Despedida
Avistei pela última vez as ruas construídas pelas pedras cinzentas. Os edifícios e a casinha de esquina. As janelas do saudoso restaurante continuam as mesmas. Embaçadas pela neblina, que se formou há poucos minutos. Esse vento calmo me traz tantas recordações que as lágrimas não demoram a cair. Não encontro saídas desse mundo esquecido. Não
encontro entradas para os lugares contentes. O desespero pôs fim à relutância pela vida e o que faço é fugir. Os pingos de água salgada não molham mais a madeira esverdeada daquela casa tão familiar. Naquele pedaço de chão não há mais as pequenas urtigas e nem mesmo os resquícios de um lar. Foi-se o tempo das idas matinais à procura da imagem daquele honesto político. Do contentamento à caça das embalagens de cigarro. Agora nada mais faz sentido nesse voraz mundo. Os seus dentes afiados vão dilacerando as minhas expectativas e do teu imenso ódio eu me inundo.
Outrora, a minha maior preocupação era a areia fina nos olhos. E as pequenas ondas que se formavam tão perto da calçada, me mostravam o quanto a vida valia a pena. Aquelas estradas
poeirentas, circundadas por inúmeros eucaliptos, são apenas lapsos de imagens em minha consciência. Pelo casarão de madeira me sentia confortável, largado no grande sofá. O cheiro do almoço invadia toda a sala enquanto folheava algumas revistas. Já não mais existe, a inquietação nos dias anteriores a tão aguardada saída matinal. Os olhos esperançosos na janela do quarto ou da sala. O tempo se incumbe de todos os bons e maus registros de nossas vidas.
Observo, pela enésima e última vez, a estrutura tão frágil defronte ao descascado portão do Angélica Paixão. Na Dona Teteia, obtive tantas alegrias. Tamanha é a vontade de passar novamente por aquele pedacinho de chão, e vivenciar esse sentimento tão peculiar. A algazarra das crianças no extenso corredor se transformou em sussurros ao vento. Olha ali o campinho de terra e areia, juntamente com muitas folhas que despencam da enorme árvore. Vejo o trio se formando mais uma vez nessa pelada tão empolgante. Eliomar, Cristiano e eu, desfilamos sob um sol moderado por muitas direções. E a surrada bola de futebol agradece aos carinhos.
Nessas águas escuras, vejo os pedalinhos sumirem atrás do manguezal e as flores coloridas enfeitarem o chão de terra batida.

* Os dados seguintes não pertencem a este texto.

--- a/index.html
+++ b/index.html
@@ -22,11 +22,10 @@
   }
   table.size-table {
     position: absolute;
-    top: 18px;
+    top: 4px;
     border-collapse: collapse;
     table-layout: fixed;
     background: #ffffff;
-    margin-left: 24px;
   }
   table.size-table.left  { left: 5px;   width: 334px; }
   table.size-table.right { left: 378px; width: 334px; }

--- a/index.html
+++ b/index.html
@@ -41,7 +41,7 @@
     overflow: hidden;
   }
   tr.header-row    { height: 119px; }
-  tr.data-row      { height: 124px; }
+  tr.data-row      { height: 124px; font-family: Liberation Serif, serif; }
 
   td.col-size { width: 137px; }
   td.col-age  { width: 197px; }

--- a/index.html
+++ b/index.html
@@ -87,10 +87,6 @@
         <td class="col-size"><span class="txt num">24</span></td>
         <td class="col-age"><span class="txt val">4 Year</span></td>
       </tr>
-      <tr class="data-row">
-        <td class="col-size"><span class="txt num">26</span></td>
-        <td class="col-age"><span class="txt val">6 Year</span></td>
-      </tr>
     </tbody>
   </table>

O vai e vem frenético das abelhas que passam velozes por cima da tapagem marrom-escuro. Esse é o derradeiro passeio num barco, de médio porte, azul e branco. Feliz, mas um pouco enjoado, avanço sobre as marolas no canal principal.
O odor de peixe ainda se faz presente em toda a sua estrutura. Nos cantos, muitas linhas e anzóis de diversos tamanhos. Alguns ainda permanecem com iscas ressecadas. Sinto, depois de tantos anos, a maresia impregnada nas mãos, nos cabelos, na alma...
Os cantos dos pássaros ecoam em meus ouvidos pela última vez. Vejo as ondas de encontro às rochas nessa manhã derradeira de novembro. De estar por aqui nos dias bons não me recordo. Fugas repentinas para esconderijos abstratos eram o que se reservavam para mim. E nem assim, os meus problemas eram solucionados. Pelas águas abaixo da antiga ponte, observo as verdades que somente eu posso detectar. À vontade,
em ritmo frenético pelo ar, vejo o tempo correr com os olhos cheios de entusiasmo. Os sonhos eram inexistentes, pois tudo era vivido em tempo real. Não havia espaço para o marasmo e lamúrias. Partirei por esses dias sem esperança de retorno. Pela estrada que seguirei não haverá acostamentos, postes de luz ou outras pessoas ao entorno. O fardo
tornou-se insuportável em meus ombros. Não visualizo mais nada às claras embaixo desses escombros, e a vida não faz nenhum sentido agora.